Глядя на них, словно бы воскресших из мёртвых, я испытывал двойственное чувство: чувство огромной радости оттого, что они живы, и чувство неистовой ненависти, потому что понимал, почему именно их немцы оставили в живых.
— Не ори! — прикрикнул я на него. — Сейчас пока непонятно, свои вы или чужие. Так что голос свой убавь!
— Да как же это непонятно, Ляксей?! Мы же свои!
— А так — непонятно, и всё тут. А потому, давайте, лезьте наружу, я сказал, иначе хуже будет.
Сейчас я был злой. Я ещё не отошёл от боя. Не отошёл от той мясорубки, что произошла. Не отошёл от того, что видел, и в душе оплакивал тех, кто был в обозе. Поэтому появление двух бойцов, которых я вроде бы как уже похоронил, выбило меня из колеи. После Зорькина, боя, сегодняшнего ужаса, я смотрел на них и словно бы чуял, что они стали предателями и теперь работают на врага.
«А как бы ещё они могли выжить, если всех остальных уничтожили? Всех, включая женщин!» — скрежетал зубами я, борясь с желанием разрядить в них обойму.

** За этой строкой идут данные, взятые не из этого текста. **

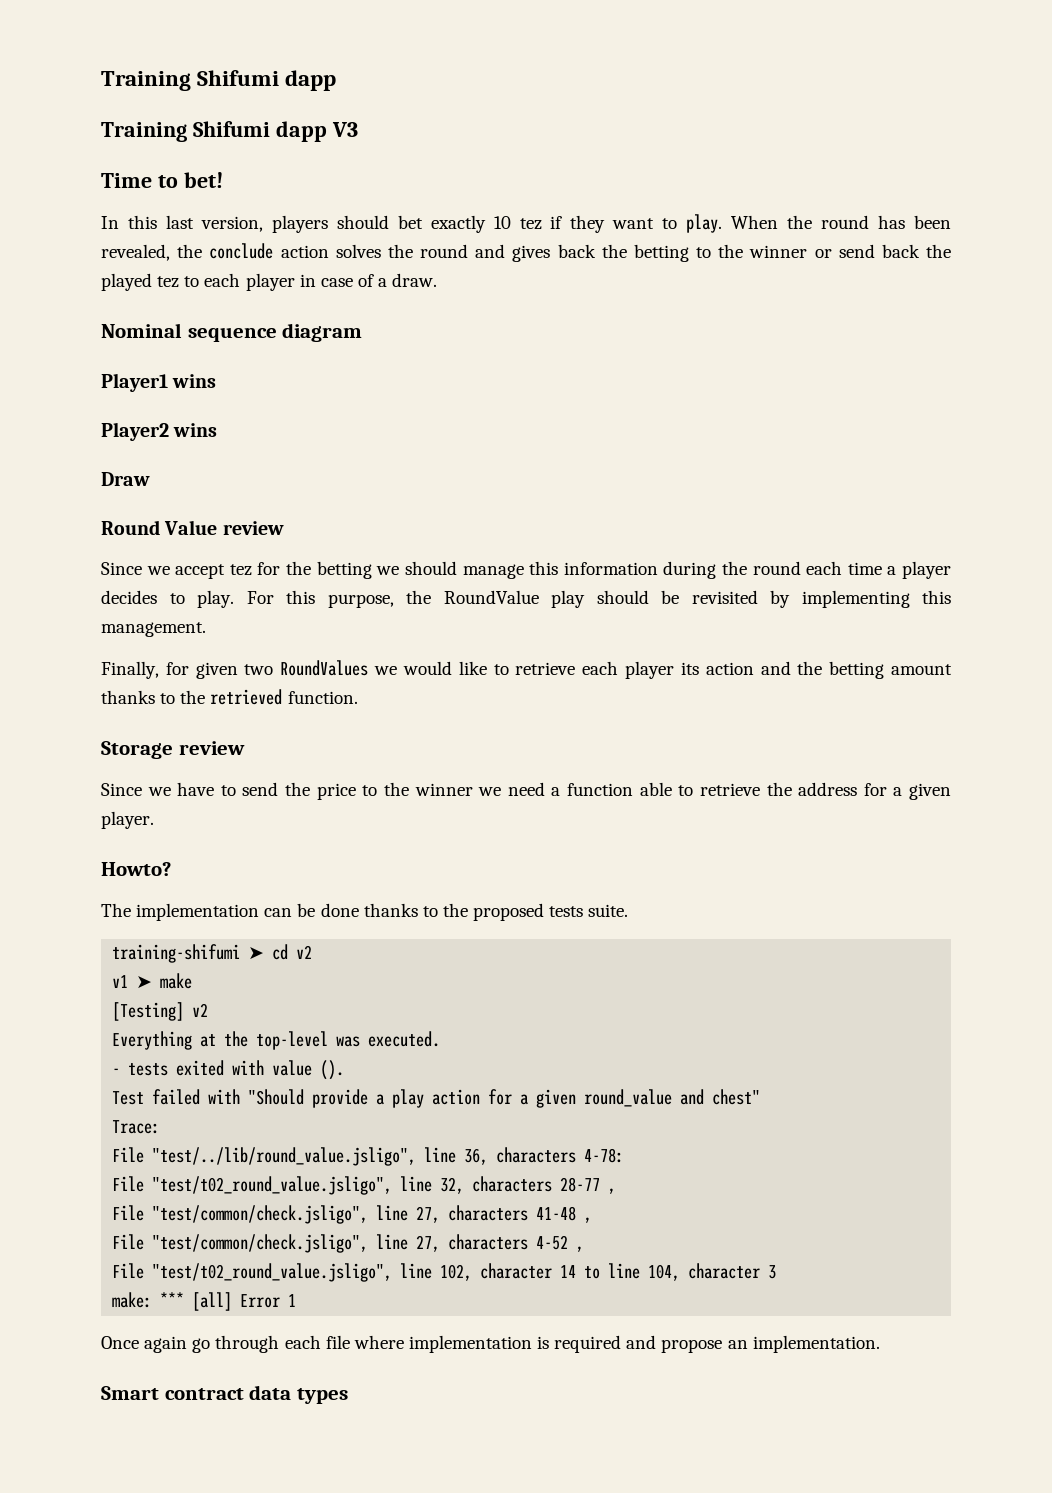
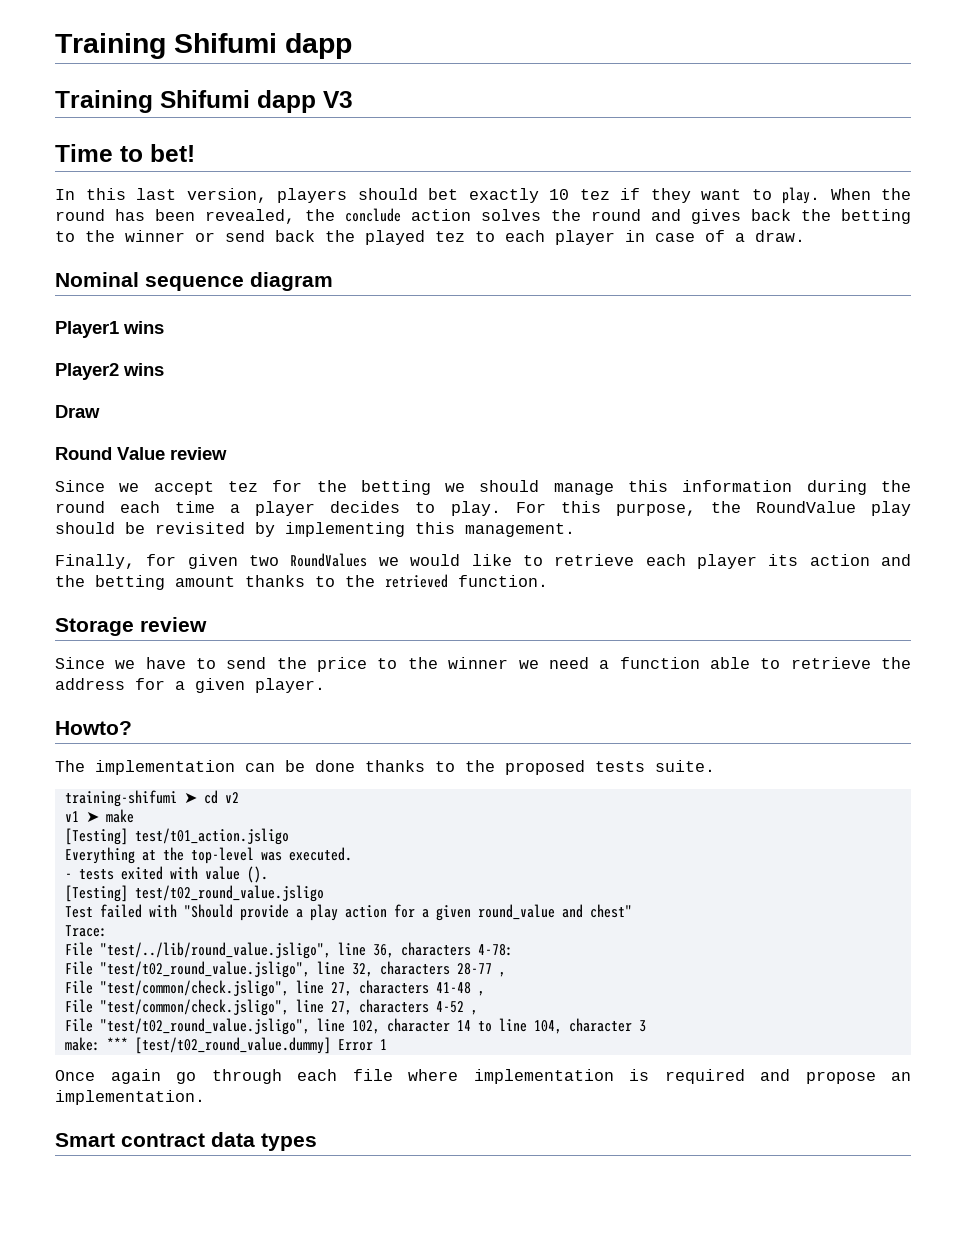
[192,1003,209,1017] v2 -> [134,828,289,845] test/t01_action.jsligo
(345, 1070) none -> [64,885,324,902] // [Testing] test/t02_round_value.jsligo
[192,1292,233,1311] [all] -> [134,1037,331,1054] [test/t02_round_value.dummy]

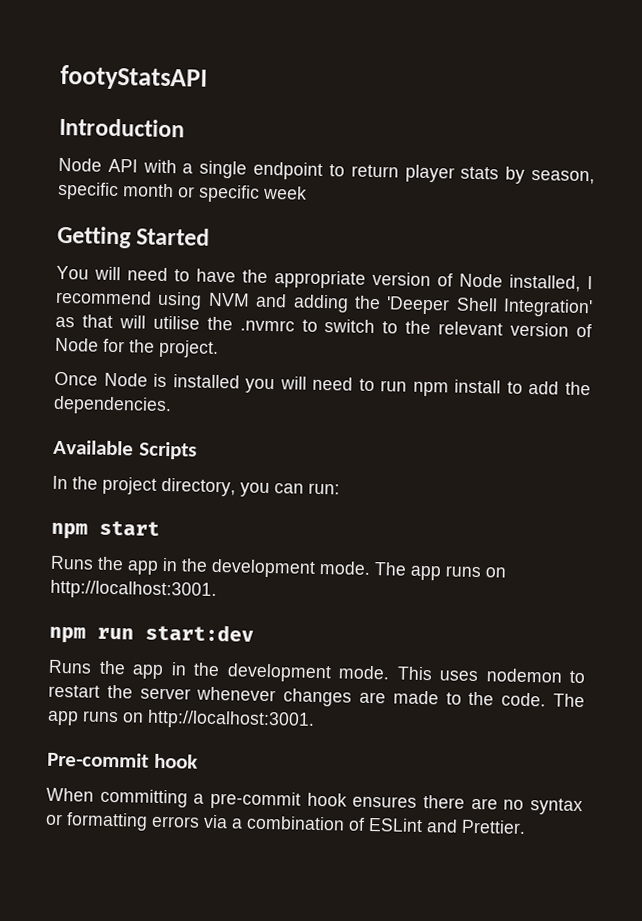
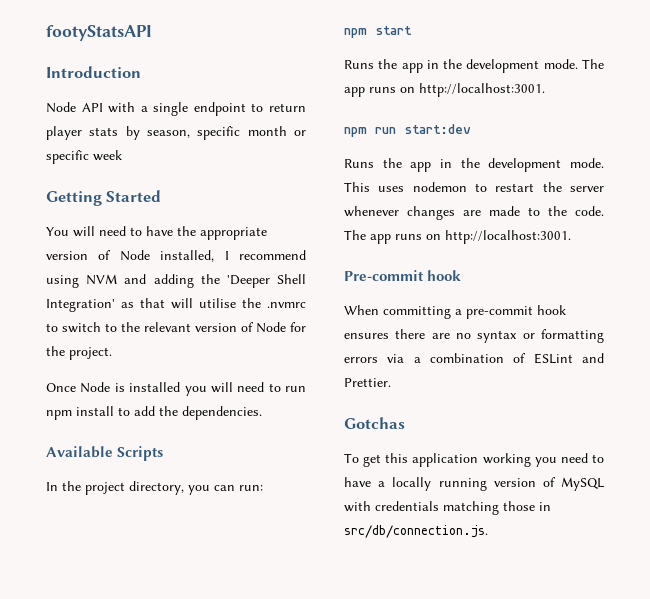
(526, 826) none -> [344,417,405,429] [344,453,604,467] [344,477,604,491] [344,501,551,515] [344,525,488,538] // Gotchas // To get this application working you need to have a locally running version of MySQL with credentials matching those in src/db/connection.js.

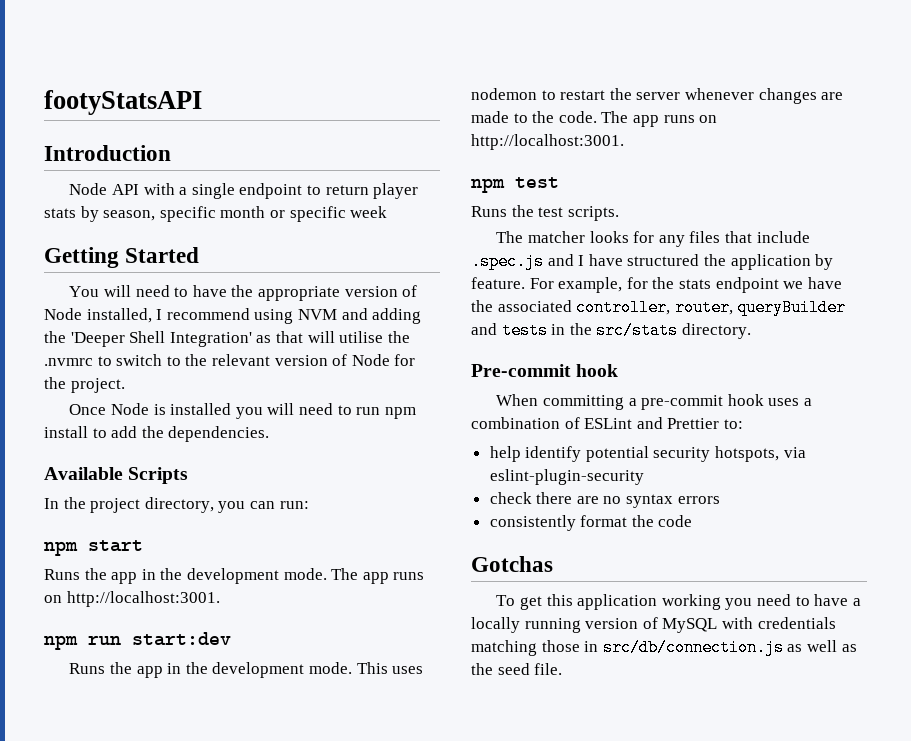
(571, 237) none -> [471,177,559,193] [471,205,619,221] [496,231,810,247] [471,253,834,270] [471,277,842,293] [471,299,847,316] [471,322,751,339] // npm test // Runs the test scripts. // The matcher looks for any files that include .spec.js and I have structured the application by feature. For example, for the stats endpoint we have the associated controller, router, queryBuilder and tests in the src/stats directory.
[344,329,604,343] [344,354,405,363] ensures there are no syntax or formatting errors via -> [768,398,800,406] uses
[344,378,391,387] Prettier. -> [667,418,743,429] [489,446,806,462] [489,469,644,485] [489,492,720,508] [489,515,693,531] Prettier to: // help identify potential security hotspots, via eslint-plugin-security // check there are no syntax errors // consistently format the code
[344,525,488,538] src/db/connection.js. -> [602,639,857,656] [471,663,563,675] src/db/connection.js as well as the seed file.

Но я этого решил не делать. Познакомился я с этими бойцами в первый день попадания в это время. Воевал с ними плечом к плечу, громя фашистов. А потому превозмог свой безжалостный первый порыв, решив дать им шанс оправдаться и убедить нас в своей невиновности.

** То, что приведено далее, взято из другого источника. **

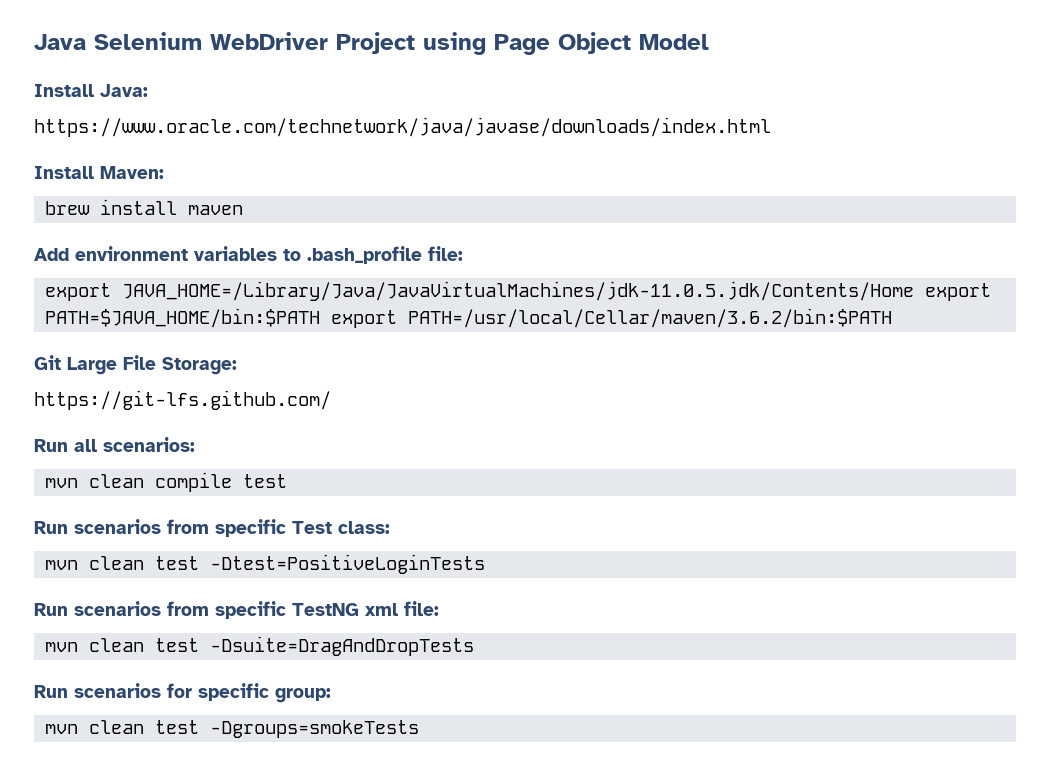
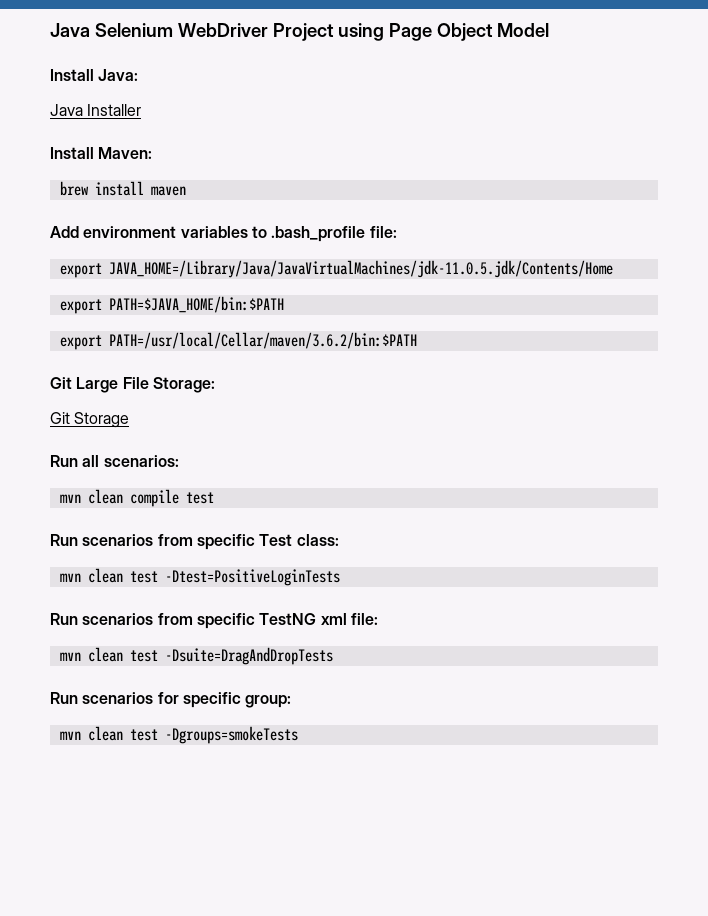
[34,117,771,137] https://www.oracle.com/technetwork/java/javase/downloads/index.html -> [50,104,142,116] Java Installer
(915, 291) none -> (613, 269) //
(321, 318) none -> (284, 304) //
[34,390,331,410] https://git-lfs.github.com/ -> [50,412,130,428] Git Storage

А тем временем в палатку буквально ворвался чекист:
— Что у тебя тут?!
Вероятно, он слышал, с кем я разговариваю, но всё же не верил своим ушам. Впрочем, как и я.
— Садовский?!
— Товарищ лейтенант государственной безопасности, диверсанты нас в плен взяли, а этот, — Садовский кивнул на лежащее под ногами тело и истерично прошептал: — Обещал нас на куски порезать. Он говорил, что мы долго будем мучиться, прежде чем умрём. И ножом, которым он наших добивал, махал у нас перед лицом.

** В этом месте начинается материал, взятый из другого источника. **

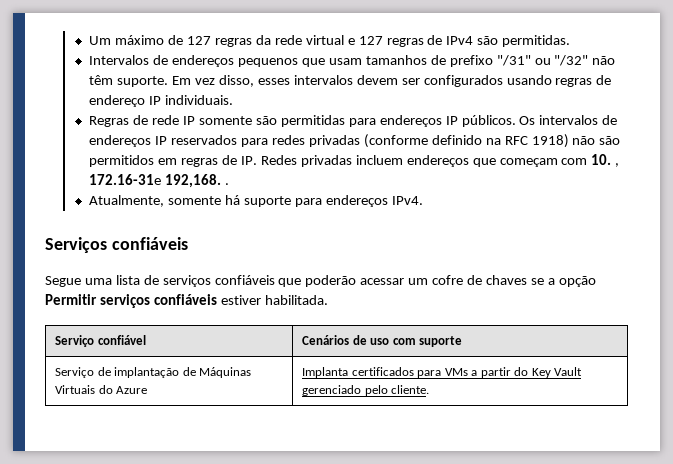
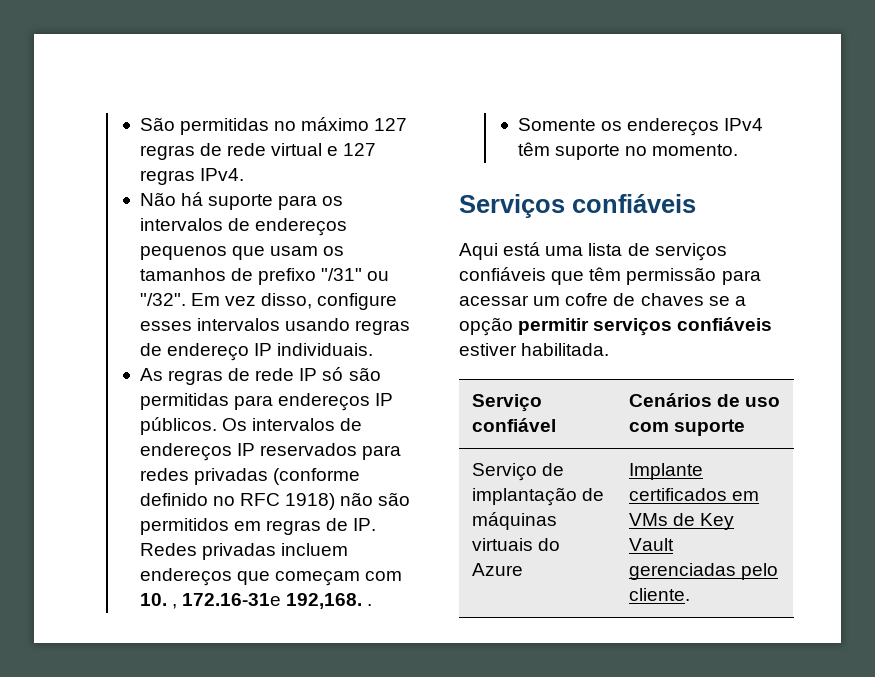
[89,35,271,47] Um máximo de 127 regras da -> [139,117,408,135] [139,143,222,160] São permitidas no máximo 127 regras de
[427,35,571,47] [89,55,150,65] de IPv4 são permitidas. // Intervalos -> [199,168,244,181] [139,192,344,210] [139,218,223,231] IPv4. // Não há suporte para os intervalos
(362, 61) none -> [323,246,345,256] os
[554,55,616,66] [89,75,169,87] "/32" não têm suporte. -> [139,293,186,306] "/32".
(255, 81) none -> [317,293,398,310] configure
[356,75,503,87] devem ser configurados -> (280, 324) none
[89,116,130,127] Regras -> [139,368,223,385] As regras
[199,116,253,125] somente -> [322,367,344,381] só
[485,138,501,145] na -> [212,496,235,506] no
[89,195,423,207] Atualmente, somente há suporte para endereços IPv4. -> [517,118,764,136] [517,142,739,160] Somente os endereços IPv4 têm suporte no momento.
[45,276,81,287] Segue -> [459,242,541,260] Aqui está
[305,275,357,287] poderão -> [589,267,761,285] têm permissão para
[45,294,97,305] Permitir -> [518,318,590,335] permitir
[199,367,252,378] [54,385,95,394] Máquinas Virtuais -> [471,512,557,530] [471,538,533,551] máquinas virtuais
[301,367,529,378] Implanta certificados para VMs a partir do -> [628,463,703,480] [628,488,759,501] [628,513,695,526] Implante certificados em VMs de
[301,385,361,396] gerenciado -> [628,563,736,580] gerenciadas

Воронцов покосился на меня, ухмыльнулся и холодным тоном спросил:
— Что случилось с обозом? Почему вы живы, а другие наши бойцы погибли?
— Витолс помог нам спастись.
— Кто это?
— Товарищ лейтенант госбезопасности, среди диверсантов мой односельчанин оказался, Витолс. Из усадьбы Тяргаляй, в которой я прожил год до войны. Он меня узнал, и я его тоже.
— Усадьба?
— Да, хутора так называются в Литовской ССР. Вот я там жил. И работал водителем в новосозданном совхозе «Красный передовик».
— И как ты там оказался? Ты же вроде бы из Воронежа?
— Так командировали туда нас на три месяца. Потом продлили. И так цельный год почти прожил.
— И что, он тебя узнал и решил сжалиться?
— Так и есть. И я его упросил Мишку не трогать, сказал, что он за мной ухаживать будет. А как поправлюсь, то на службу к ним пойдём, — пояснил Апраксин и, вероятно, увидев, как сдвинулись брови у чекиста, быстро добавил: — Нам переждать надо было, а потом бы мы утекли.
А Садовский ему вторил:
— Вы ничего не подумайте, мы бы обязательно сбежали! Обязательно! Мы бы этих сволочей переубивали и, как только появилась бы возможность, сразу бы ноги в руки, и только они нас и видали.
«Наивные», — хмыкнул я, помня о том, что в таких формированиях очень любили повязывать новичков кровью. И не просто кровью, а кровью своих бывших боевых товарищей.
Воронцов это тоже, вероятно, знал, а потому скептически отнёсся к их словам, резюмировав:
— Так значит, вы перешли на сторону врага и помогали им убивать наших людей? — он показал на одну из стенок палатки, подразумевая, что то, о чём он хочет сказать, находится в той стороне, и уточнил: — Это ваших рук дело? Вы им помогали убивать советских граждан?
— Нет! Клянусь — нет! — закричал Садовский. — Я без сознания был в то время. А Роман Петрович с тяжелым ранением. Нас сразу сюда отнесли. А потом, когда я очнулся, они меня на допрос повели. Я увидел, что там наши лежат. Они уже к тому времени всех расстреляли, нелюди поганые! Потом меня избили и вновь сюда приволокли. И я тут был. А потом пришёл вот этот и стал пугать.
— Это и есть тот самый Витолс?
— Да! Он, — подтвердил Апраксин. — Не знаю, что с ним случилась. Когда в усадьбе с ним общались, нормальный человек был. Не очень, конечно, новую власть любил, но никогда сильно против не высказывался.